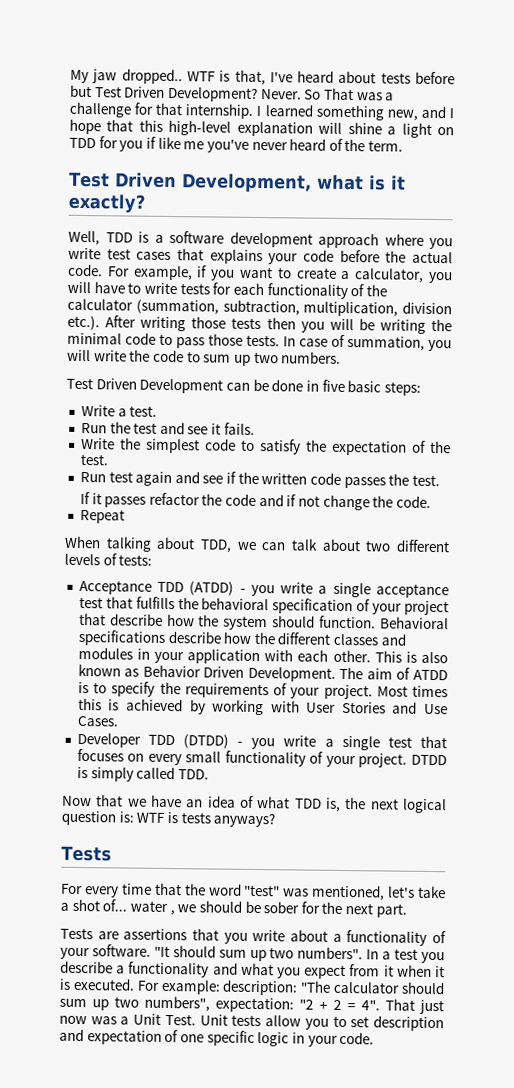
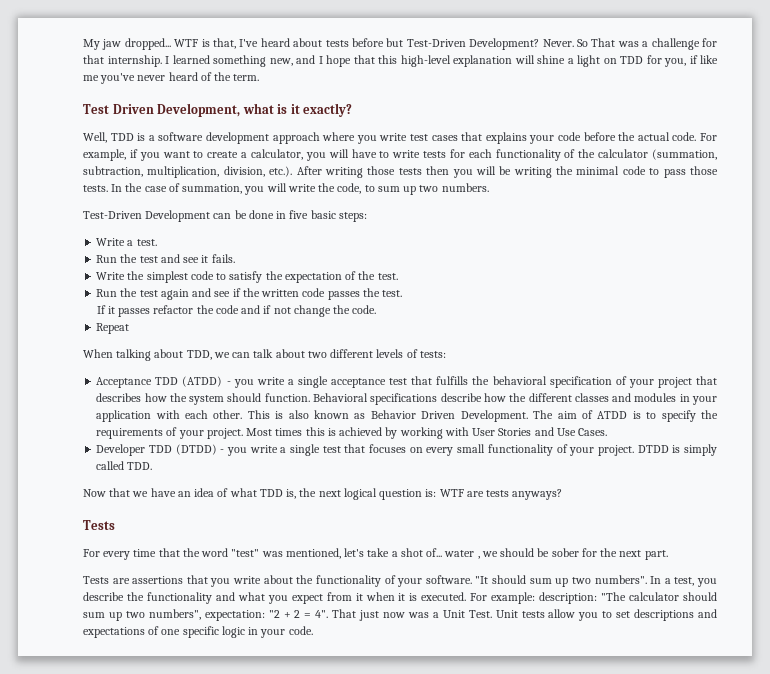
[121,68,183,85] dropped.. -> [124,38,171,50] dropped...
[94,86,166,98] Test Driven -> [406,39,466,47] Test-Driven
[119,140,144,152] you -> [664,58,686,67] you,
[402,301,452,315] division -> [223,166,265,177] division,
(296, 341) none -> [125,183,143,192] the
[152,349,184,363] code -> [337,183,362,194] code,
[66,377,137,390] Test Driven -> [83,211,142,219] Test-Driven
(106, 477) none -> [120,288,138,297] the
[109,613,163,626] describe -> [96,393,142,402] describes
[166,811,178,824] is -> [466,491,484,497] are
[332,933,342,942] a -> [296,575,314,584] the
[394,948,419,960] test -> [674,577,695,586] test,
[116,965,126,974] a -> [126,592,144,601] the
[373,1015,444,1032] [59,1028,162,1045] description and expectation -> [634,609,717,621] [83,627,145,638] descriptions and expectations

============

# [What is required]
If a line of the data above contains "Driven", copy it out.

# [Answer section]
[94,86,166,98] Test Driven -> [406,39,466,47] Test-Driven
[66,377,137,390] Test Driven -> [83,211,142,219] Test-Driven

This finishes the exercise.